Les étoiles évaluent le plaisir ressenti à la découverte des œuvres, rien à voir avec une quelconque note !

Toujours intouchable mais pas autant qu’avant.

Un peu de speed, The Song remains the same en entrée, youpi, énergie positive dans ces structures alambiquées, le ciel se couvre soudain pour The Rain song, le climat est assez planant, typé folk rock post-psychédélique et assez expérimental malgré quelques coups de tonnerre comme le costaud Over the hills and far away. Le groupe aborde même le funk avec le foufou The CrungeRobert Plant signe James Brown, le morceau s’avère assez gênant pour qui révérait les racines blues / folk ici chamboulées par une infâme invasion de claviers aux sonorités modernes que l’on penserait presque anachroniques si l'on ne respectait pas le talent des défricheurs anglais.

Dancing days est assez irrésistible, mérite carrément son titre en instillant dans les esprits cette bougeotte tue-routine qu’on ne cesse de chercher partout où c’est possible mais D’yer Mak’er nous enfonce soudain dans la perplexité : notre sainte horreur du reggae d’abord, bien sûr, mais aussi la compréhension que les musiciens pensent désormais à eux, leur plaisir, font ce qu’ils veulent, pas ce qu’ils doivent, une direction louable mais musicalement insupportable pour l’amateur de hard pionnier. Difficile par contre de faire plus beau que cette ballade bluesy, No quarter.

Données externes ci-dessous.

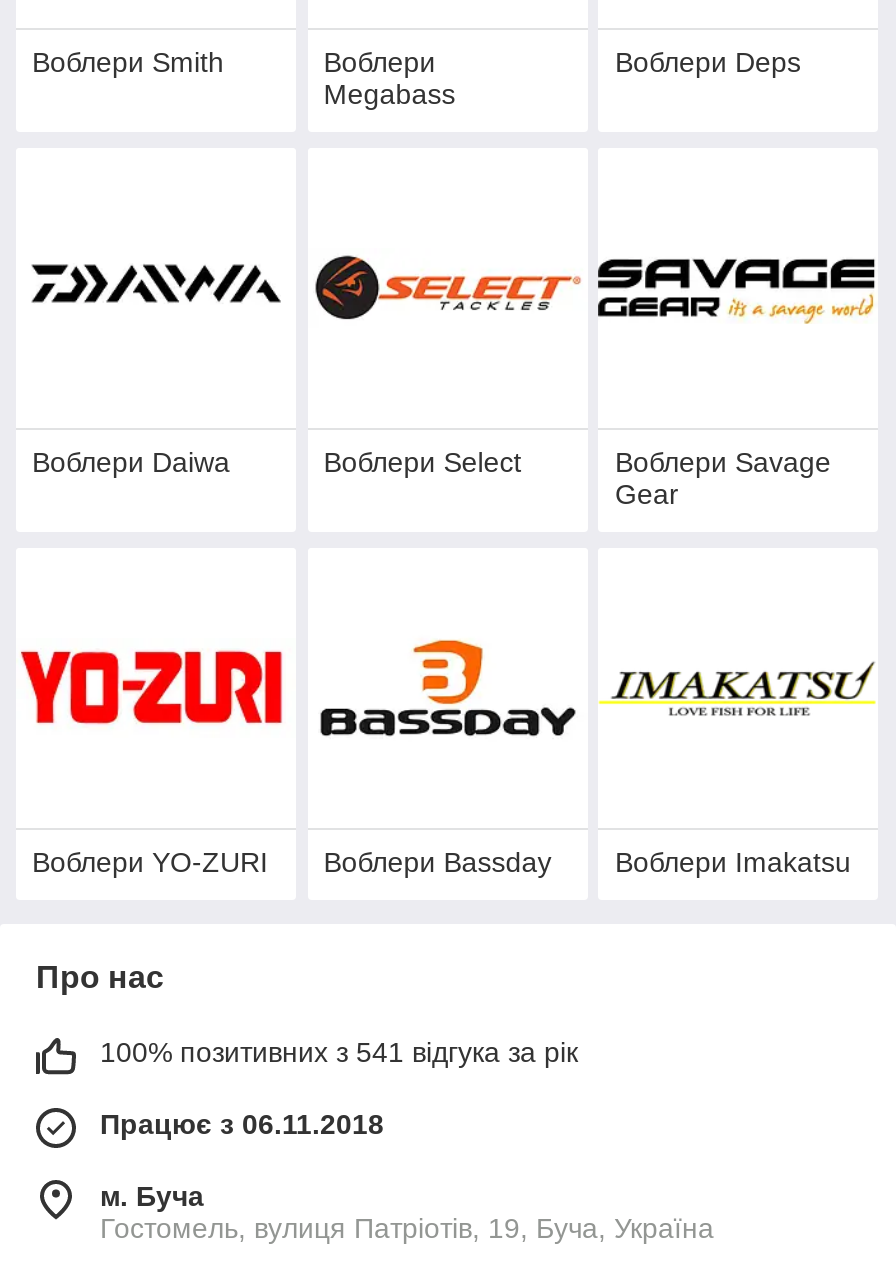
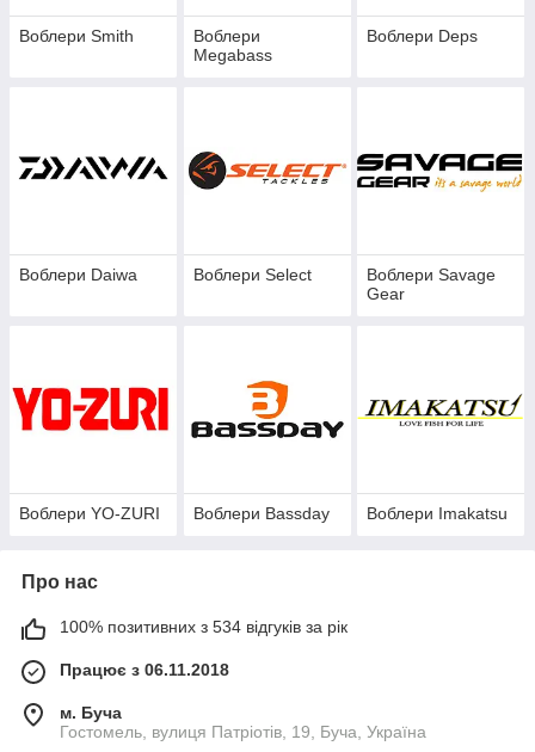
[100,1036,578,1068] 100% позитивних з 541 відгука за рік -> [60,617,348,636] 100% позитивних з 534 відгуків за рік

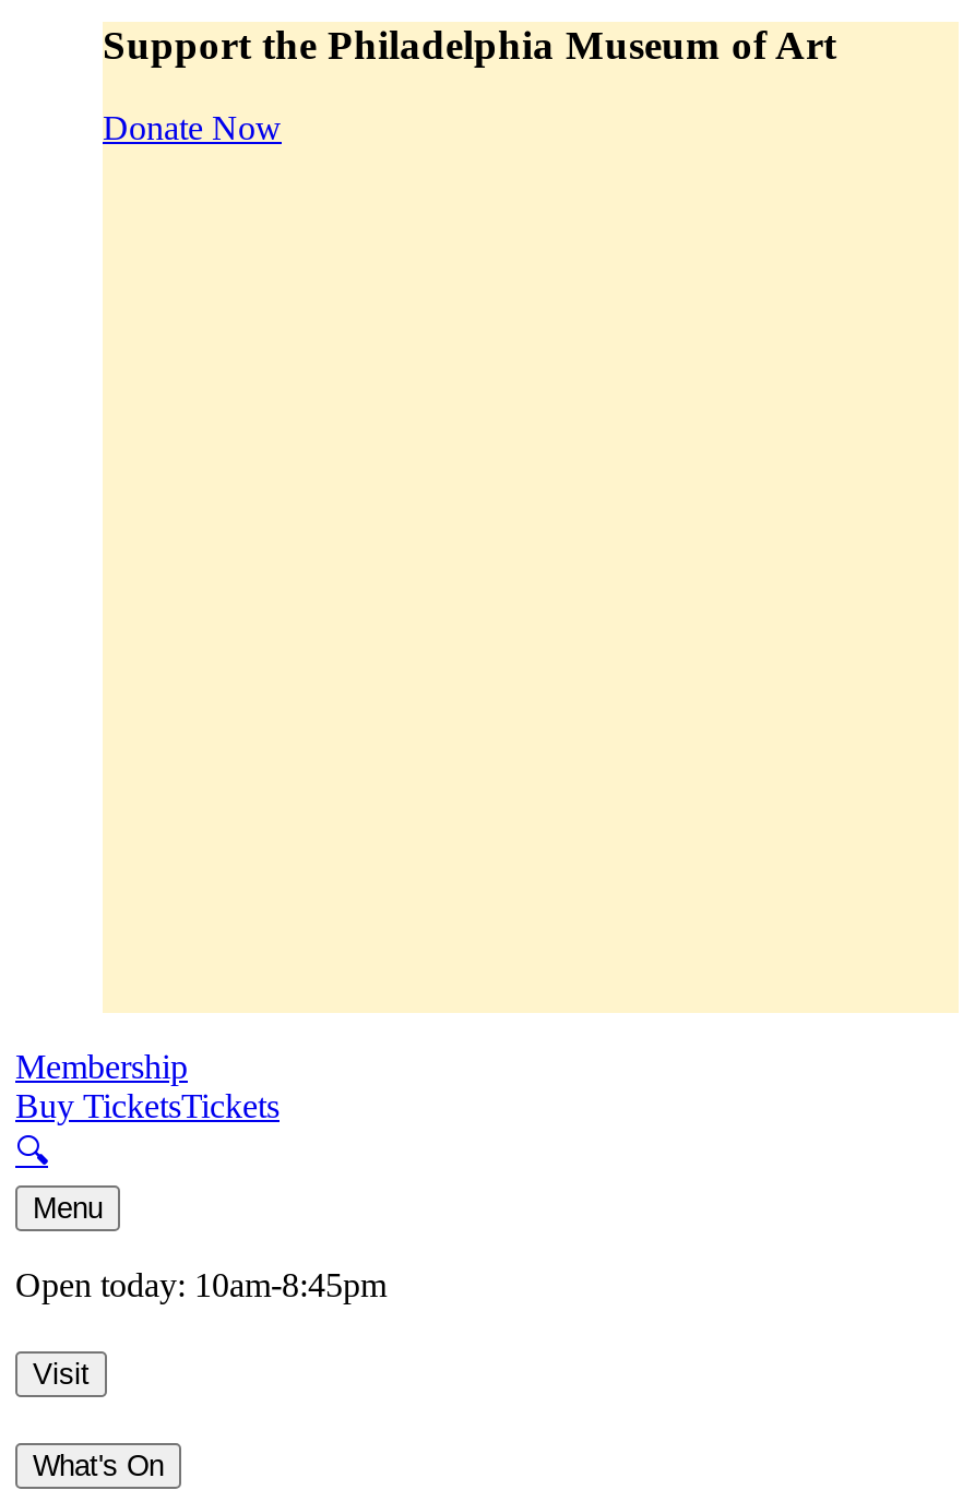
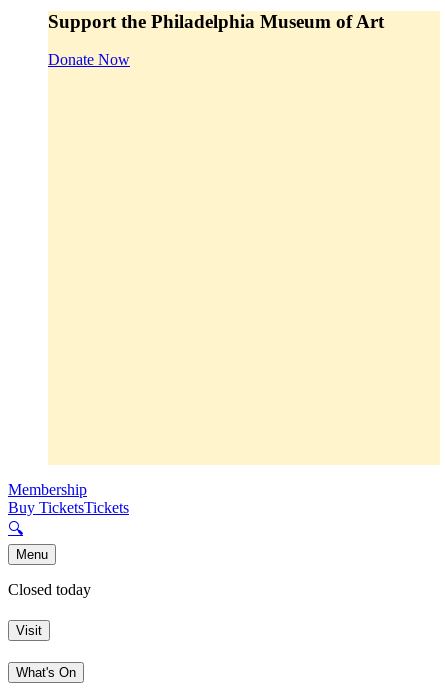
[15,1267,387,1304] Open today: 10am-8:45pm -> [8,581,91,598] Closed today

On a une nouvelle fois droit à un pochette dénuée d’indicatifs (ou presque, ouvre les œils, en tout cas pour ce pressage) avec l’intervention des graphistes bien connus de chez Hipgnosis pour un résultat qui raye un peu les rétines mais où les symboles ne manquent pas. En tout cas, malgré l’ascension des enfants sur ces sortes d’orgues basaltiques, on se dit, avec tout le respect dû mais peut-être un peu vite, que celle de LED ZEPPELIN est terminée.